Maintaining public transit during the coronavirus pandemic could prevent the collapse of civilization, says an urban planner Jarrett Walker. “Buses, trains and subways make urban civilization possible,“wrote Walker of Portland, Oregon, in CityLab on April 7.
“The purpose of transit, [during the coronavirus pandemic] neither competes for riders nor provides a social service to those in need,” he said, “it helps prevent the collapse of civilization.
In cities, “public transit is an essential service, like the police and water,” says Walker, author of human transita 2011 book by Island Press from Washington, D.C. Without transit “nothing else is possible,” he added.
Despite providing an essential service, including transporting key workers to and from their jobs, public transport companies around the world have been hit hard by the current pandemic. Traffic has plummeted. San Francisco’s BART system, for example, lost 93% of its customers in just two weeks.
Most transit companies are still running services — often on a weekend schedule and with social distancing measures in place such as blocking off some seats — but revenue has dropped significantly, and there are additional expenses, including more thorough cleaning of transit vehicles, especially hard surfaces such as handrails, which must be regularly disinfected to remove all traces of the novel coronavirus that causes COVID-19.
Now, an Israeli company has developed a technological solution to get furloughed transit fleets back on the road.
The urban mobility app Moovit, which describes itself as the “Wikipedia of public transit”, knows from trip planning data from millions of real transit journeys that use of public transport around the world has fallen since the start of the pandemic crisis. His solution is an on-demand emergency mobilization service.
Created for transit agencies, the service can transform on-road vehicle fleets into an on-demand service to get key workers to their destinations.
“Alternatives to traditional modes of transport must be introduced to cope with the radical change in travel,” said a company statement.
Moovit says its technology converts unused fleets into on-demand transit service, while adhering to local health regulations. The platform is meant to be adaptable and can be deployed in just a few days.
Passengers, using Moovit’s smartphone app, request an on-demand or pre-scheduled ride, as well as selection of pick-up and drop-off locations. Algorithms then create a route allowing multiple passengers to share the ride, with dynamic routing and scheduling.
Yovav Meydad, director of growth and marketing at Moovit, said the on-demand emergency mobilization tool can transform “existing resources into a modified form of transportation”.

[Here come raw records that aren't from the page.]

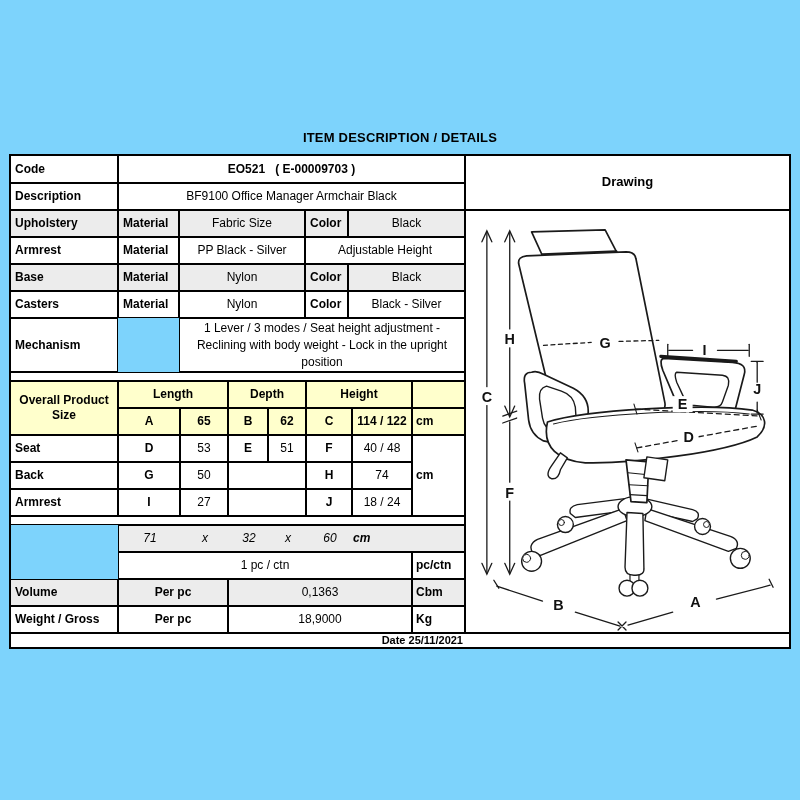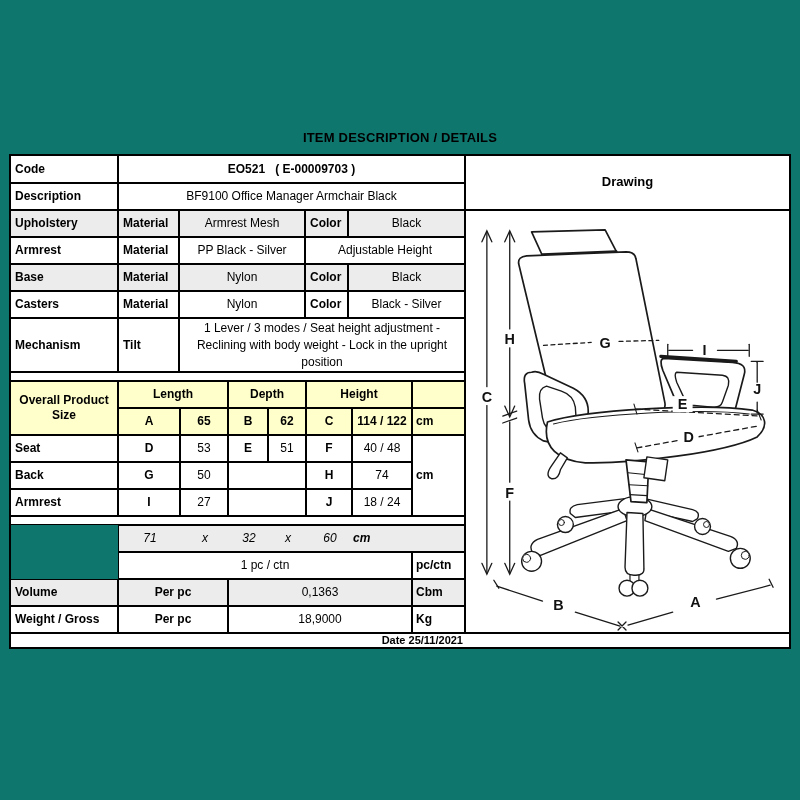--- a/index.html
+++ b/index.html
@@ -1,16 +1,16 @@
 <!DOCTYPE html>
 <html><head>
 <meta charset="utf-8">
 <style>
   html,body{margin:0;padding:0;background:#fff;}
-  #screen{position:relative;width:800px;height:800px;background:#0f766e;overflow:hidden;
+  #screen{position:relative;width:800px;height:800px;background:#7dd3fc;overflow:hidden;
           font-family:"Liberation Sans",sans-serif;color:#000;}
   #page-title{position:absolute;left:0;top:130px;width:800px;height:18px;
               text-align:center;font-size:13px;font-weight:bold;letter-spacing:.2px;}
   #spec-table{position:absolute;left:10px;top:155px;width:780px;height:493px;}
   #outer-border{position:absolute;left:-1px;top:-1px;width:782px;height:495px;
                 box-sizing:border-box;border:2px solid #000;pointer-events:none;}
   .c{position:absolute;box-sizing:border-box;border:1px solid #000;background:#fff;
      display:flex;align-items:center;justify-content:center;text-align:center;
      font-size:12px;overflow:hidden;line-height:1.25;}
   .lb{justify-content:flex-start;text-align:left;padding-left:4px;font-weight:bold;}
@@ -33,21 +33,21 @@
   <div id="spec-table">
 
     <div class="c lb" style="left:0;top:0;width:108px;height:28px">Code</div>
     <div class="c bd pre" style="left:108px;top:0;width:347px;height:28px">EO521   ( E-00009703 )</div>
 
     <div class="c lb" style="left:0;top:28px;width:108px;height:27px">Description</div>
     <div class="c" style="left:108px;top:28px;width:347px;height:27px">BF9100 Office Manager Armchair Black</div>
 
     <div class="c lb sh" style="left:0;top:55px;width:108px;height:27px">Upholstery</div>
     <div class="c lb sh" style="left:108px;top:55px;width:61px;height:27px">Material</div>
-    <div class="c sh" style="left:169px;top:55px;width:126px;height:27px">Armrest Mesh</div>
+    <div class="c sh" style="left:169px;top:55px;width:126px;height:27px">Fabric Size</div>
     <div class="c lb sh" style="left:295px;top:55px;width:43px;height:27px">Color</div>
     <div class="c sh" style="left:338px;top:55px;width:117px;height:27px">Black</div>
 
     <div class="c lb" style="left:0;top:82px;width:108px;height:27px">Armrest</div>
     <div class="c lb" style="left:108px;top:82px;width:61px;height:27px">Material</div>
     <div class="c" style="left:169px;top:82px;width:126px;height:27px">PP Black - Silver</div>
     <div class="c" style="left:295px;top:82px;width:160px;height:27px">Adjustable Height</div>
 
     <div class="c lb sh" style="left:0;top:109px;width:108px;height:27px">Base</div>
     <div class="c lb sh" style="left:108px;top:109px;width:61px;height:27px">Material</div>
@@ -55,21 +55,20 @@
     <div class="c lb sh" style="left:295px;top:109px;width:43px;height:27px">Color</div>
     <div class="c sh" style="left:338px;top:109px;width:117px;height:27px">Black</div>
 
     <div class="c lb" style="left:0;top:136px;width:108px;height:27px">Casters</div>
     <div class="c lb" style="left:108px;top:136px;width:61px;height:27px">Material</div>
     <div class="c" style="left:169px;top:136px;width:126px;height:27px">Nylon</div>
     <div class="c lb" style="left:295px;top:136px;width:43px;height:27px">Color</div>
     <div class="c" style="left:338px;top:136px;width:117px;height:27px">Black - Silver</div>
 
     <div class="c lb" style="left:0;top:163px;width:108px;height:54px">Mechanism</div>
-    <div class="c lb" style="left:108px;top:163px;width:61px;height:54px">Tilt</div>
     <div class="c mech" style="left:169px;top:163px;width:286px;height:54px">1 Lever / 3 modes / Seat height adjustment - Reclining with body weight - Lock in the upright position</div>
 
     <div class="c" style="left:0;top:217px;width:455px;height:9px"></div>
 
     <div class="c bd yl" style="left:0;top:226px;width:108px;height:54px;padding:0 6px">Overall Product Size</div>
     <div class="c bd yl" style="left:108px;top:226px;width:110px;height:27px">Length</div>
     <div class="c bd yl" style="left:218px;top:226px;width:78px;height:27px">Depth</div>
     <div class="c bd yl" style="left:296px;top:226px;width:106px;height:27px">Height</div>
     <div class="c yl" style="left:402px;top:226px;width:53px;height:27px"></div>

On-demand solutions have been well received by Brussels society International Association of Public Transport (UITP).
“Due to the sharp reduction in demand in the context of COVID-19, public transport operators must reduce the offer but must also ensure the continuity of the service, in particular for the transport of healthcare personnel”. UITP General Secretary Mohamed Mezghani told me.
“On-demand services provide the flexibility to optimize bus fleet utilization and vehicle occupancy while maintaining social distancing.”

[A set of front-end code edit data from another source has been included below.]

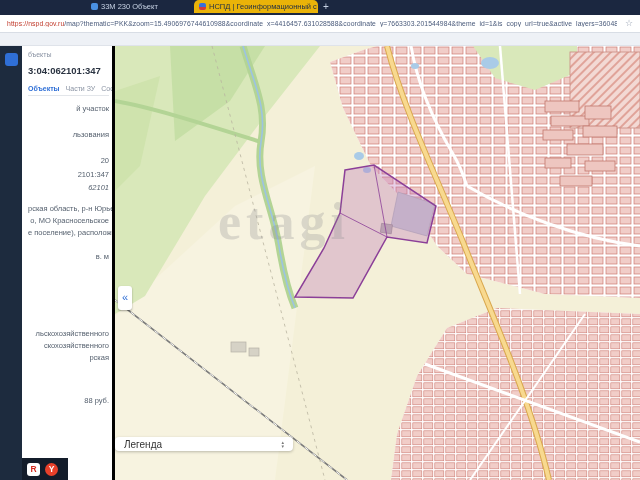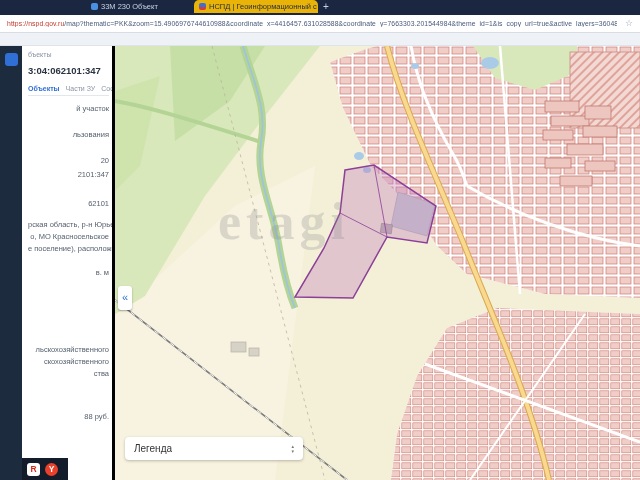--- a/index.html
+++ b/index.html
@@ -46,41 +46,41 @@
   .sb-title{font-size:9.5px;font-weight:bold;color:#2b3442;margin-top:7px;white-space:nowrap;}
   .sb-tabs{display:flex;gap:6px;margin-top:9px;border-bottom:1px solid #e3e6ea;padding-bottom:3px;}
   .sb-tab{font-size:7px;color:#8a93a3;white-space:nowrap;}
   .sb-tab.active{color:#2f6fd6;font-weight:bold;}
   .sb-lines{margin-top:2px;text-align:right;}
   .sb-line{font-size:7.5px;color:#55606e;white-space:nowrap;}
   div.sb-line:nth-of-type(1){margin-top:8px;}
   div.sb-line:nth-of-type(2){margin-top:17px;}
   div.sb-line:nth-of-type(3){margin-top:17px;}
   div.sb-line:nth-of-type(4){margin-top:5px;}
-  div.sb-line:nth-of-type(5){margin-top:20px;}
+  div.sb-line:nth-of-type(5){margin-top:4px;font-style:italic;}
   div.sb-line:nth-of-type(6){margin-top:12px;}
   div.sb-line:nth-of-type(7){margin-top:3px;}
   div.sb-line:nth-of-type(8){margin-top:3px;}
   div.sb-line:nth-of-type(9){margin-top:15px;}
   div.sb-line:nth-of-type(10){margin-top:68px;}
   div.sb-line:nth-of-type(11){margin-top:3px;}
   div.sb-line:nth-of-type(12){margin-top:3px;}
   div.sb-line:nth-of-type(13){margin-top:34px;}
 
   
   .map{position:absolute;top:46px;left:115px;width:525px;height:434px;overflow:hidden;
        background:#f4f0d8;}
   .map svg{position:absolute;top:0;left:0;z-index:1;}
   .watermark{position:absolute;left:103px;top:146px;z-index:2;font-size:52px;font-weight:bold;
              color:rgba(140,140,145,0.28);letter-spacing:5px;
              font-family:Liberation Serif, serif;pointer-events:none;}
   .collapse-btn{position:absolute;left:3px;top:240px;z-index:5;width:14px;height:24px;background:#fff;
                 border-radius:3px;box-shadow:0 1px 2px rgba(0,0,0,.35);color:#2f6fd6;
                 font-size:11px;line-height:23px;text-align:center;}
-  .legend{position:absolute;left:10px;top:391px;z-index:5;width:178px;height:23px;background:#fff;
+  .legend{position:absolute;left:0;top:391px;z-index:5;width:178px;height:14px;background:#fff;
           border-radius:4px;box-shadow:0 1px 3px rgba(0,0,0,.25);display:flex;align-items:center;
           padding:0 9px;box-sizing:border-box;}
   .legend-label{font-size:10px;color:#333;}
   .legend-chevrons{margin-left:auto;display:flex;flex-direction:column;color:#777;
                    font-size:5px;line-height:4.5px;text-align:center;}
 </style>
 </head>
 <body>
 
 <div class="screen">
@@ -123,21 +123,21 @@
         <div class="sb-line">льзования</div>
         <div class="sb-line">20</div>
         <div class="sb-line">2101:347</div>
         <div class="sb-line">62101</div>
         <div class="sb-line">рская область, р-н Юрьев-</div>
         <div class="sb-line">о, МО Красносельское</div>
         <div class="sb-line">е поселение), расположен</div>
         <div class="sb-line">в. м</div>
         <div class="sb-line">льскохозяйственного</div>
         <div class="sb-line">скохозяйственного</div>
-        <div class="sb-line">ства</div>
+        <div class="sb-line">рская</div>
         <div class="sb-line">88 руб.</div>
       </div>
   </div>
 
   <div class="dock">
     <div class="appicon r">R</div>
     <div class="appicon y">Y</div>
   </div>
 
   <div class="map">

He adds: “Combining the experience of a public transport operator with the expertise of an urban mobility application provider is very useful.”
UITP, which has more than 1,800 member companies in 100 countries, is keeping its members informed about the virus crisis with a COVID-19 Fact Sheet.

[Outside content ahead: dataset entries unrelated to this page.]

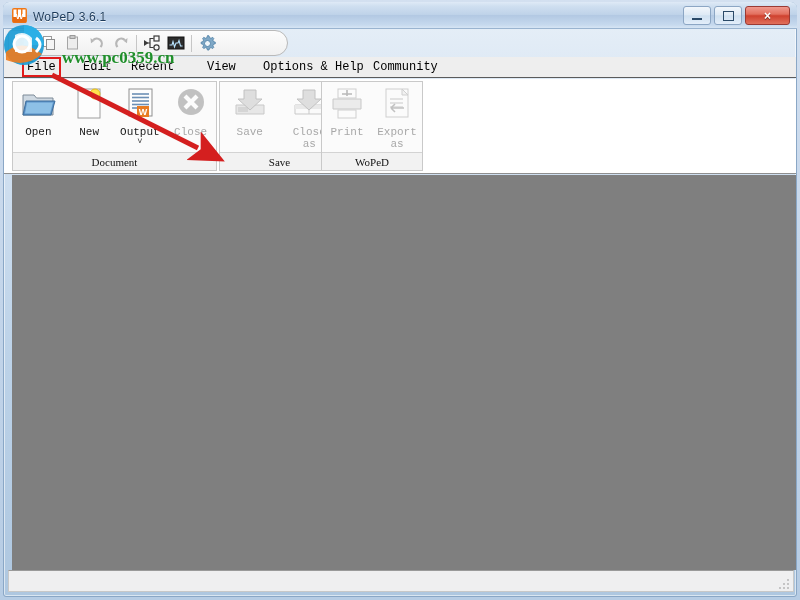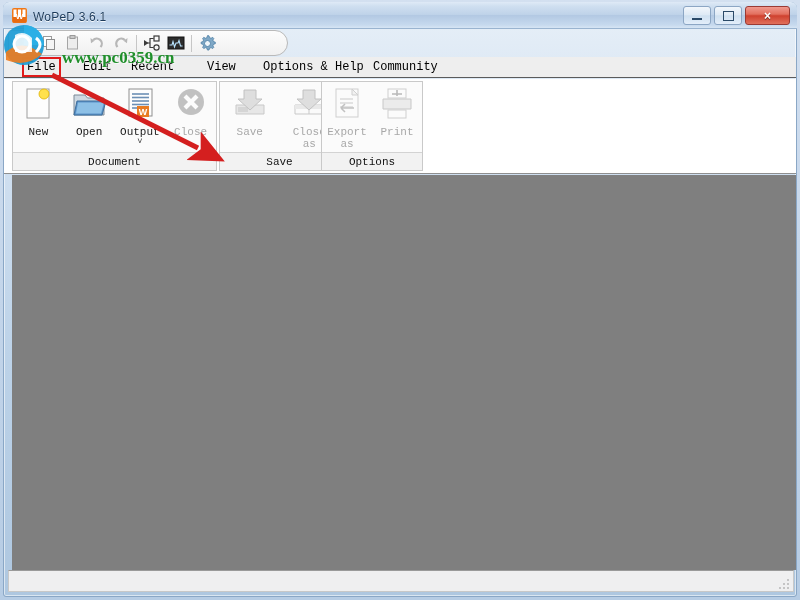--- a/index.html
+++ b/index.html
@@ -154,21 +154,21 @@
   .rbtn.disabled .lbl { color: #a8a8a8; }
   .rbtn.disabled .ic { opacity: .45; filter: grayscale(1); }
   .chev { font-size: 9px; line-height: 7px; color: #333; }
 
   .gtitle {
     position: absolute; left: 0; right: 0; bottom: 0;
     height: 17px;
     border-top: 1px solid #d3d3d3;
     background: #f2f2f2;
     font-size: 11px;
-    font-family: Liberation Mono, monospace;
+    font-family: Liberation Serif, serif;
     color: #111;
     display: flex; align-items: center; justify-content: center; margin-top: 44px;
   }
 
   
   .canvas {
     position: absolute;
     left: 12px; top: 175px;
     width: 784px; height: 395px;
     background: #808080;
@@ -322,38 +322,38 @@
     <div class="menu-item" style="left:256px">Options &amp; Help</div>
     <div class="menu-item" style="left:366px">Community</div>
   </div>
 
   <div class="ribbon">
 
     <div class="rgroup" style="left:8px; width:205px;">
       <div class="items">
         <div class="rbtn">
           <span class="ic">
+            <svg width="36" height="38" viewBox="0 0 36 38">
+              <path d="M3 9 L14 9 L16.5 12 L33 12 L33 29 L3 29 Z" fill="#cfd9e2" stroke="#7d8a97"></path>
+              <path d="M6 15 L35 15 L31 29 L3 29 Z" fill="#5a93c9" stroke="#3e6e9c"></path>
+              <path d="M7 16.5 L33 16.5 L30 27.5 L5 27.5 Z" fill="#8dc0e6"></path>
+            </svg>
+          </span>
+          <span class="lbl">Open</span>
+        </div>
+
+        <div class="rbtn">
+          <span class="ic">
             <svg width="34" height="38" viewBox="0 0 34 38">
               <rect x="6" y="3" width="22" height="29" fill="#fdfdfd" stroke="#9e9e9e"></rect>
               <path d="M22 3 L28 9 L22 9 Z" fill="#e9e9e9" stroke="#9e9e9e"></path>
               <circle cx="23" cy="8" r="5" fill="#ffe14d" stroke="#e0b400" stroke-width=".8"></circle>
             </svg>
           </span>
           <span class="lbl">New</span>
-        </div>
-
-        <div class="rbtn">
-          <span class="ic">
-            <svg width="36" height="38" viewBox="0 0 36 38">
-              <path d="M3 9 L14 9 L16.5 12 L33 12 L33 29 L3 29 Z" fill="#cfd9e2" stroke="#7d8a97"></path>
-              <path d="M6 15 L35 15 L31 29 L3 29 Z" fill="#5a93c9" stroke="#3e6e9c"></path>
-              <path d="M7 16.5 L33 16.5 L30 27.5 L5 27.5 Z" fill="#8dc0e6"></path>
-            </svg>
-          </span>
-          <span class="lbl">Open</span>
         </div>
 
         <div class="rbtn">
           <span class="ic">
             <svg width="34" height="38" viewBox="0 0 34 38">
               <rect x="6" y="3" width="23" height="27" fill="#fdfdfd" stroke="#8f8f8f"></rect>
               <g stroke="#6c8fb5" stroke-width="1.6">
                 <path d="M9 8 H26"></path>
                   <path d="M9 11.5 H26"></path>
                   <path d="M9 15 H26"></path>
@@ -406,45 +406,45 @@
         </div>
       </div>
       <div class="gtitle">Save</div>
     </div>
 
     <div class="rgroup" style="left:317px; width:102px;">
       <div class="items">
         <div class="rbtn disabled">
           <span class="ic">
             <svg width="36" height="38" viewBox="0 0 36 38">
+              <rect x="9" y="3" width="18" height="9" fill="#fbfbfb" stroke="#9b9b9b"></rect>
+              <path d="M13 8 L23 8 M18 4 L18 10" stroke="#6b6b6b" stroke-width="1.6"></path>
+              <path d="M4 13 L32 13 L32 23 L4 23 Z" fill="#d8d8d8" stroke="#8c8c8c"></path>
+              <rect x="9" y="24" width="18" height="8" fill="#fdfdfd" stroke="#9b9b9b"></rect>
+            </svg>
+          </span>
+          <span class="lbl">Print</span>
+        </div>
+        <div class="rbtn disabled">
+          <span class="ic">
+            <svg width="36" height="38" viewBox="0 0 36 38">
               <rect x="7" y="3" width="22" height="28" fill="#fdfdfd" stroke="#9b9b9b"></rect>
               <path d="M23 3 L29 9 L23 9 Z" fill="#e6e6e6" stroke="#9b9b9b"></path>
               <g stroke="#9fb6c9" stroke-width="1.5">
                 <path d="M11 13 H24"></path>
                   <path d="M11 17 H24"></path>
                   <path d="M11 21 H24"></path>
               </g>
               <path d="M25 22 L12 22 M12 22 L16 18 M12 22 L16 26" stroke="#7d7d7d" stroke-width="1.6" fill="none"></path>
             </svg>
           </span>
           <span class="lbl">Export as</span>
         </div>
-        <div class="rbtn disabled">
-          <span class="ic">
-            <svg width="36" height="38" viewBox="0 0 36 38">
-              <rect x="9" y="3" width="18" height="9" fill="#fbfbfb" stroke="#9b9b9b"></rect>
-              <path d="M13 8 L23 8 M18 4 L18 10" stroke="#6b6b6b" stroke-width="1.6"></path>
-              <path d="M4 13 L32 13 L32 23 L4 23 Z" fill="#d8d8d8" stroke="#8c8c8c"></path>
-              <rect x="9" y="24" width="18" height="8" fill="#fdfdfd" stroke="#9b9b9b"></rect>
-            </svg>
-          </span>
-          <span class="lbl">Print</span>
-        </div>
-      </div>
-      <div class="gtitle">Options</div>
+      </div>
+      <div class="gtitle">WoPeD</div>
     </div>
   </div>
 
   <div class="canvas">
     <div class="canvas-inner"></div>
   </div>
 
   <div class="statusbar">
     <span style="position:absolute;left:6px;top:3px;font-size:11px;color:#333;"></span>
     <span class="grip">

Governments around the world have taken action to protect public transport operators affected by the coronavirus lockdown. In the USA, the federal CARES Act includes $25bn in emergency funds for public transport agencies, while bus operators in England have received a £167m emergency fund from the Department for Transport.
The UK’s Covid-19 Bus Services Support Grant – which will be paid over the next three months at a rate of up to £13.9million a week – is provided on the condition that bus operators maintain Services. They must also leave sufficient space between passengers on board to minimize the risk of spreading the virus.
Transport Secretary Grant Shapps said: “Buses are a lifeline for people who need to travel for work or to buy food – including our emergency services and NHS staff – and it is essential that we do everything we can to keep the sector going.”